= Beginning of Section =

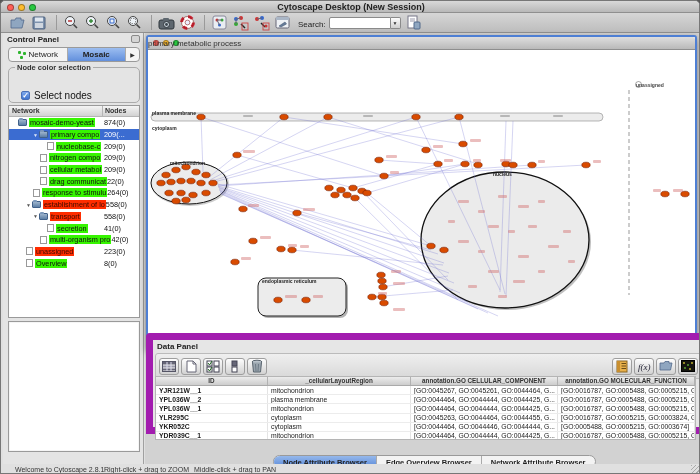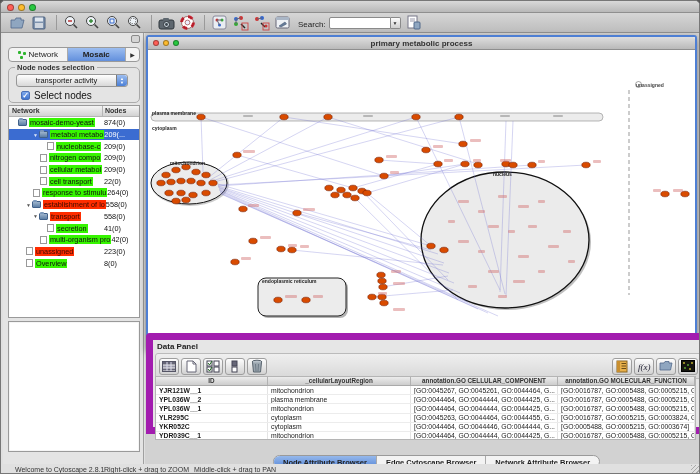--- a/index.html
+++ b/index.html
@@ -85,22 +85,22 @@
   .birdseye{position:absolute;left:5px;top:288px;width:132px;height:131px;
     background:#fff;border:1px solid #9a9a9a;box-shadow:inset 0 0 0 1px #f5f5f5;}
   
   .desktop{position:absolute;left:144px;top:32px;width:556px;height:431px;background:#d2d2d2;}
   .netwin{position:absolute;left:1px;top:2px;width:551px;height:314px;
     border:2px solid #4e7fd4;border-radius:3px 3px 0 0;background:#fff;
     box-shadow:0 3px 7px rgba(0,0,0,.45);}
   .nw-title{position:absolute;left:0;top:0;width:100%;height:13px;
     background:linear-gradient(#dedede,#b9b9b9);border-bottom:1px solid #8e8e8e;
     border-radius:2px 2px 0 0;}
-  .nw-title .title{position:absolute;left:0;right:0;top:2px;text-align:center;
-    font-size:8px;font-weight:bold;color:#333;}
+  .nw-title .title{position:absolute;left:0;right:0;top:2px;text-align:left;
+    font-size:8px;font-weight:normal;color:#333;}
   .nw-title .lights{top:3px;left:5px;}
   .nw-title .light{width:6px;height:6px;}
   .canvas{position:absolute;left:0;top:13px;width:547px;height:286px;background:#fff;overflow:hidden;}
   .canvas svg{position:absolute;left:0;top:0;}
   .rlabel{position:absolute;font-size:5px;font-weight:bold;color:#222;white-space:nowrap;}
   .rlabel.light{color:#444;font-weight:bold;}
   .nlabel{position:absolute;height:2.5px;border-radius:1px;background:rgba(210,110,110,.45);}
   .glabel{position:absolute;height:2px;border-radius:1px;background:rgba(130,130,130,.5);}
   .bottomstrip{position:absolute;left:0;bottom:0;width:547px;height:14px;background:#f2f2f2;
     border-top:1px solid #cfcfcf;overflow:hidden;}
@@ -155,20 +155,21 @@
 <body>
 
 <div class="app">
 
   <div class="titlebar">
     <div class="lights">
       <div class="light lr"></div>
       <div class="light ly"></div>
       <div class="light lg"></div>
     </div>
+    <div class="title">Cytoscape Desktop (New Session)</div>
   </div>
 
   <div class="toolbar">
     <div class="tbicon">
       <svg width="16" height="14">
           <path d="M1,12 L1,4 L5,4 L6,2 L11,2 L11,4 L14,4 L12,12 Z" fill="#8fa6c0" stroke="#51688a" stroke-width="0.8"></path>
         </svg>
     </div>
     <div class="tbicon">
       <svg width="14" height="14">
@@ -271,44 +272,38 @@
       <svg width="15" height="15">
           <rect x="2" y="1" width="9" height="12" fill="#fff" stroke="#778"></rect>
           <line x1="4" y1="4" x2="9" y2="4" stroke="#99a"></line>
           <line x1="4" y1="6" x2="9" y2="6" stroke="#99a"></line>
           <rect x="8" y="7" width="6" height="7" rx="1" fill="#8fa6c0" stroke="#51688a"></rect>
         </svg>
     </div>
   </div>
 
   <div class="cpanel">
+    <div class="cp-head">Control Panel</div>
     <div class="floaticon"></div>
     <div class="cp-tabs">
       <div class="cp-tab">
         <span class="neticon">
             <i style="left:0;top:0"></i>
             <i style="right:0;top:1px"></i>
             <i style="left:2px;bottom:0"></i>
           </span>
         <span>Network</span>
       </div>
       <div class="cp-tab sel">
         <span>Mosaic</span>
       </div>
       <div class="tab-arrow">▶</div>
     </div>
     <div class="groupbox">
-      <div class="grouplbl">Node nodes selection</div>
-      <div class="dropdown">
-        <span class="dval">transporter activity</span>
-        <span class="stepper">
-            <span>▲</span>
-            <span>▼</span>
-          </span>
-      </div>
+      <div class="grouplbl">Node color selection</div>
       <div class="checkrow">
         <div class="checkbox">✓</div>
         <span class="checklbl">Select nodes</span>
       </div>
     </div>
     <div class="treebox">
       <div class="treehead">
         <div class="th-net">Network</div>
         <div class="th-nodes">Nodes</div>
       </div>
@@ -317,21 +312,21 @@
             <span style="width: 2px; flex: 0 0 auto;"></span>
             <span class="arrow"></span>
             <span class="ticon folder"></span>
             <span class="tlabel hl-green">mosaic-demo-yeast</span>
             <span class="tcount">874(0)</span>
           </div>
           <div class="trow sel">
             <span style="width: 23px; flex: 0 0 auto;"></span>
             <span class="arrow">▼</span>
             <span class="ticon folder"></span>
-            <span class="tlabel hl-green">metabol metabo</span>
+            <span class="tlabel hl-green">primary compo</span>
             <span class="tcount">209(...</span>
           </div>
           <div class="trow">
             <span style="width: 30px; flex: 0 0 auto;"></span>
             <span class="arrow"></span>
             <span class="ticon file"></span>
             <span class="tlabel hl-green">nucleobase-c</span>
             <span class="tcount">209(0)</span>
           </div>
           <div class="trow">
@@ -345,21 +340,21 @@
             <span style="width: 23px; flex: 0 0 auto;"></span>
             <span class="arrow"></span>
             <span class="ticon file"></span>
             <span class="tlabel hl-green">cellular metabol</span>
             <span class="tcount">209(0)</span>
           </div>
           <div class="trow">
             <span style="width: 23px; flex: 0 0 auto;"></span>
             <span class="arrow"></span>
             <span class="ticon file"></span>
-            <span class="tlabel hl-green">cell transport</span>
+            <span class="tlabel hl-green">drag communicat</span>
             <span class="tcount">22(0)</span>
           </div>
           <div class="trow">
             <span style="width: 16px; flex: 0 0 auto;"></span>
             <span class="arrow"></span>
             <span class="ticon file"></span>
             <span class="tlabel hl-green">response to stimulu</span>
             <span class="tcount">264(0)</span>
           </div>
           <div class="trow">
@@ -749,21 +744,21 @@
         <div class="vthumb"></div>
         <div class="varrows">
             <span>▲</span>
             <span>▼</span>
           </div>
       </div>
     </div>
 
     <div class="browtabs" id="brow-tabs">
         <div class="btab sel">Node Attribute Browser</div>
-        <div class="btab">Edge Cytoscape Browser</div>
+        <div class="btab">Edge Overview Browser</div>
         <div class="btab">Network Attribute Browser</div>
       </div>
   </div>
 
   <div class="statusbar">
     <span style="left:14px">Welcome to Cytoscape 2.8.1</span>
     <span style="left:103px">Right-click + drag to ZOOM</span>
     <span style="left:193px">Middle-click + drag to PAN</span>
     <div class="appgrip"></div>
   </div>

= End of Section =

__The task__.
All of the material is to be reproduced verbatim, pictures excluded.

__Response to this exercise__.
--- a/index.html
+++ b/index.html
@@ -85,22 +85,22 @@
   .birdseye{position:absolute;left:5px;top:288px;width:132px;height:131px;
     background:#fff;border:1px solid #9a9a9a;box-shadow:inset 0 0 0 1px #f5f5f5;}
   
   .desktop{position:absolute;left:144px;top:32px;width:556px;height:431px;background:#d2d2d2;}
   .netwin{position:absolute;left:1px;top:2px;width:551px;height:314px;
     border:2px solid #4e7fd4;border-radius:3px 3px 0 0;background:#fff;
     box-shadow:0 3px 7px rgba(0,0,0,.45);}
   .nw-title{position:absolute;left:0;top:0;width:100%;height:13px;
     background:linear-gradient(#dedede,#b9b9b9);border-bottom:1px solid #8e8e8e;
     border-radius:2px 2px 0 0;}
-  .nw-title .title{position:absolute;left:0;right:0;top:2px;text-align:center;
-    font-size:8px;font-weight:bold;color:#333;}
+  .nw-title .title{position:absolute;left:0;right:0;top:2px;text-align:left;
+    font-size:8px;font-weight:normal;color:#333;}
   .nw-title .lights{top:3px;left:5px;}
   .nw-title .light{width:6px;height:6px;}
   .canvas{position:absolute;left:0;top:13px;width:547px;height:286px;background:#fff;overflow:hidden;}
   .canvas svg{position:absolute;left:0;top:0;}
   .rlabel{position:absolute;font-size:5px;font-weight:bold;color:#222;white-space:nowrap;}
   .rlabel.light{color:#444;font-weight:bold;}
   .nlabel{position:absolute;height:2.5px;border-radius:1px;background:rgba(210,110,110,.45);}
   .glabel{position:absolute;height:2px;border-radius:1px;background:rgba(130,130,130,.5);}
   .bottomstrip{position:absolute;left:0;bottom:0;width:547px;height:14px;background:#f2f2f2;
     border-top:1px solid #cfcfcf;overflow:hidden;}
@@ -155,20 +155,21 @@
 <body>
 
 <div class="app">
 
   <div class="titlebar">
     <div class="lights">
       <div class="light lr"></div>
       <div class="light ly"></div>
       <div class="light lg"></div>
     </div>
+    <div class="title">Cytoscape Desktop (New Session)</div>
   </div>
 
   <div class="toolbar">
     <div class="tbicon">
       <svg width="16" height="14">
           <path d="M1,12 L1,4 L5,4 L6,2 L11,2 L11,4 L14,4 L12,12 Z" fill="#8fa6c0" stroke="#51688a" stroke-width="0.8"></path>
         </svg>
     </div>
     <div class="tbicon">
       <svg width="14" height="14">
@@ -271,44 +272,38 @@
       <svg width="15" height="15">
           <rect x="2" y="1" width="9" height="12" fill="#fff" stroke="#778"></rect>
           <line x1="4" y1="4" x2="9" y2="4" stroke="#99a"></line>
           <line x1="4" y1="6" x2="9" y2="6" stroke="#99a"></line>
           <rect x="8" y="7" width="6" height="7" rx="1" fill="#8fa6c0" stroke="#51688a"></rect>
         </svg>
     </div>
   </div>
 
   <div class="cpanel">
+    <div class="cp-head">Control Panel</div>
     <div class="floaticon"></div>
     <div class="cp-tabs">
       <div class="cp-tab">
         <span class="neticon">
             <i style="left:0;top:0"></i>
             <i style="right:0;top:1px"></i>
             <i style="left:2px;bottom:0"></i>
           </span>
         <span>Network</span>
       </div>
       <div class="cp-tab sel">
         <span>Mosaic</span>
       </div>
       <div class="tab-arrow">▶</div>
     </div>
     <div class="groupbox">
-      <div class="grouplbl">Node nodes selection</div>
-      <div class="dropdown">
-        <span class="dval">transporter activity</span>
-        <span class="stepper">
-            <span>▲</span>
-            <span>▼</span>
-          </span>
-      </div>
+      <div class="grouplbl">Node color selection</div>
       <div class="checkrow">
         <div class="checkbox">✓</div>
         <span class="checklbl">Select nodes</span>
       </div>
     </div>
     <div class="treebox">
       <div class="treehead">
         <div class="th-net">Network</div>
         <div class="th-nodes">Nodes</div>
       </div>
@@ -317,21 +312,21 @@
             <span style="width: 2px; flex: 0 0 auto;"></span>
             <span class="arrow"></span>
             <span class="ticon folder"></span>
             <span class="tlabel hl-green">mosaic-demo-yeast</span>
             <span class="tcount">874(0)</span>
           </div>
           <div class="trow sel">
             <span style="width: 23px; flex: 0 0 auto;"></span>
             <span class="arrow">▼</span>
             <span class="ticon folder"></span>
-            <span class="tlabel hl-green">metabol metabo</span>
+            <span class="tlabel hl-green">primary compo</span>
             <span class="tcount">209(...</span>
           </div>
           <div class="trow">
             <span style="width: 30px; flex: 0 0 auto;"></span>
             <span class="arrow"></span>
             <span class="ticon file"></span>
             <span class="tlabel hl-green">nucleobase-c</span>
             <span class="tcount">209(0)</span>
           </div>
           <div class="trow">
@@ -345,21 +340,21 @@
             <span style="width: 23px; flex: 0 0 auto;"></span>
             <span class="arrow"></span>
             <span class="ticon file"></span>
             <span class="tlabel hl-green">cellular metabol</span>
             <span class="tcount">209(0)</span>
           </div>
           <div class="trow">
             <span style="width: 23px; flex: 0 0 auto;"></span>
             <span class="arrow"></span>
             <span class="ticon file"></span>
-            <span class="tlabel hl-green">cell transport</span>
+            <span class="tlabel hl-green">drag communicat</span>
             <span class="tcount">22(0)</span>
           </div>
           <div class="trow">
             <span style="width: 16px; flex: 0 0 auto;"></span>
             <span class="arrow"></span>
             <span class="ticon file"></span>
             <span class="tlabel hl-green">response to stimulu</span>
             <span class="tcount">264(0)</span>
           </div>
           <div class="trow">
@@ -749,21 +744,21 @@
         <div class="vthumb"></div>
         <div class="varrows">
             <span>▲</span>
             <span>▼</span>
           </div>
       </div>
     </div>
 
     <div class="browtabs" id="brow-tabs">
         <div class="btab sel">Node Attribute Browser</div>
-        <div class="btab">Edge Cytoscape Browser</div>
+        <div class="btab">Edge Overview Browser</div>
         <div class="btab">Network Attribute Browser</div>
       </div>
   </div>
 
   <div class="statusbar">
     <span style="left:14px">Welcome to Cytoscape 2.8.1</span>
     <span style="left:103px">Right-click + drag to ZOOM</span>
     <span style="left:193px">Middle-click + drag to PAN</span>
     <div class="appgrip"></div>
   </div>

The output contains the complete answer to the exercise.